■ Assignment ■
Output exactly the span of lines beginning with the one that holds "BID, 2021-02-10: 99.27 -> none" and ending with the last line of the data below.

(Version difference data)
========================================================================

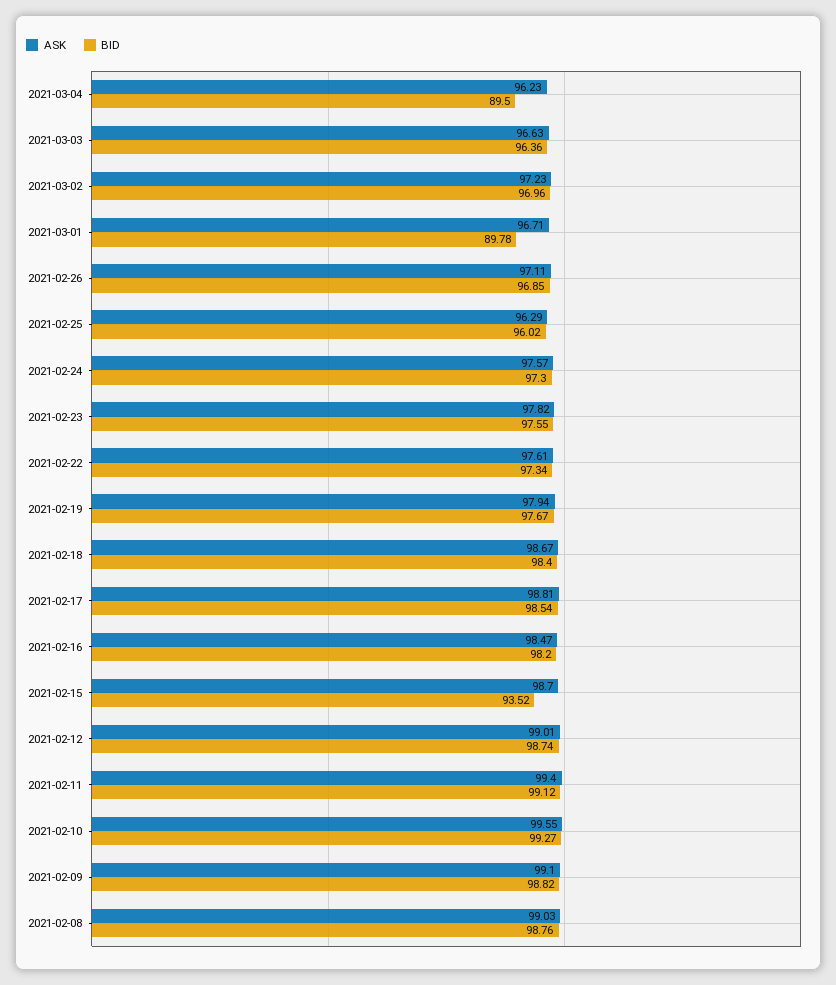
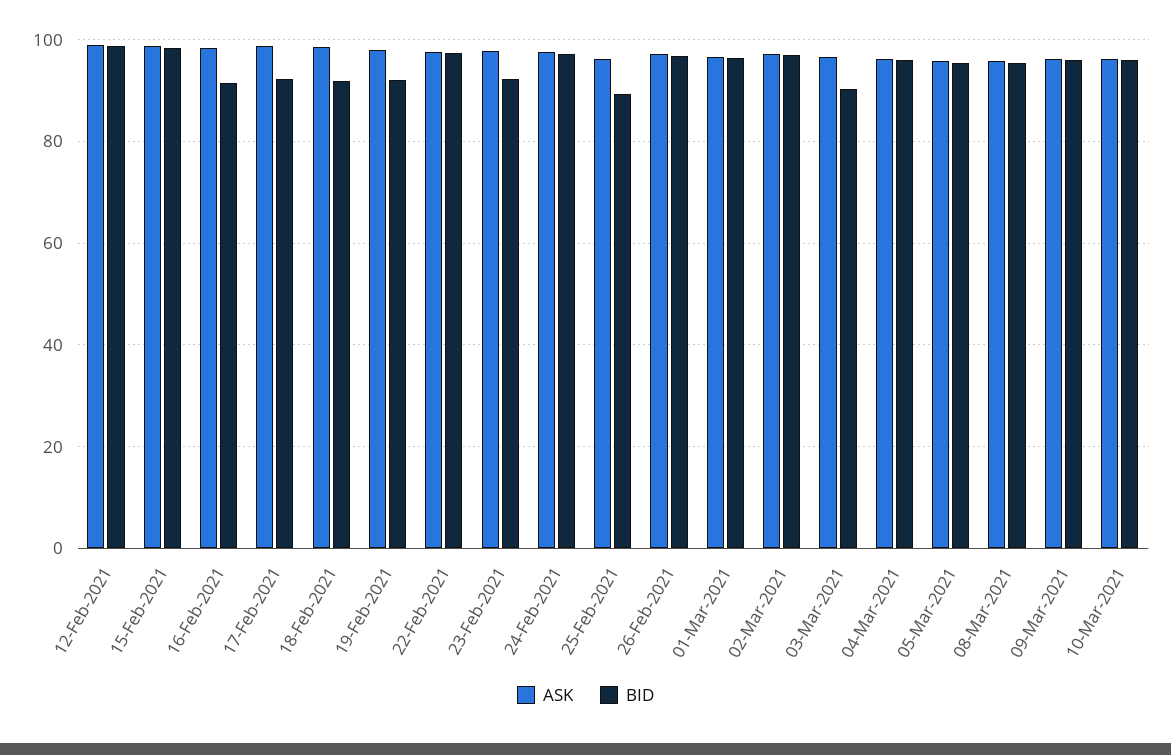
BID, 2021-03-04: 89.5 -> 96
BID, 2021-03-03: 96.36 -> 90
BID, 2021-03-01: 89.78 -> 96
BID, 2021-02-25: 96.02 -> 90
BID, 2021-02-23: 97.55 -> 92
BID, 2021-02-19: 97.67 -> 92
BID, 2021-02-18: 98.4 -> 92
BID, 2021-02-17: 98.54 -> 92
BID, 2021-02-16: 98.2 -> 92
BID, 2021-02-15: 93.52 -> 98
ASK, 2021-02-11: 99.4 -> none
BID, 2021-02-11: 99.12 -> none
ASK, 2021-02-10: 99.55 -> none
BID, 2021-02-10: 99.27 -> none
ASK, 2021-02-09: 99.1 -> none
BID, 2021-02-09: 98.82 -> none
ASK, 2021-02-08: 99.03 -> none
BID, 2021-02-08: 98.76 -> none
ASK, 05-Mar-2021: none -> 96
BID, 05-Mar-2021: none -> 96
ASK, 08-Mar-2021: none -> 96
BID, 08-Mar-2021: none -> 96
ASK, 09-Mar-2021: none -> 96
BID, 09-Mar-2021: none -> 96
ASK, 10-Mar-2021: none -> 96
BID, 10-Mar-2021: none -> 96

========================================================================

■ Solution to this exercise ■
BID, 2021-02-10: 99.27 -> none
ASK, 2021-02-09: 99.1 -> none
BID, 2021-02-09: 98.82 -> none
ASK, 2021-02-08: 99.03 -> none
BID, 2021-02-08: 98.76 -> none
ASK, 05-Mar-2021: none -> 96
BID, 05-Mar-2021: none -> 96
ASK, 08-Mar-2021: none -> 96
BID, 08-Mar-2021: none -> 96
ASK, 09-Mar-2021: none -> 96
BID, 09-Mar-2021: none -> 96
ASK, 10-Mar-2021: none -> 96
BID, 10-Mar-2021: none -> 96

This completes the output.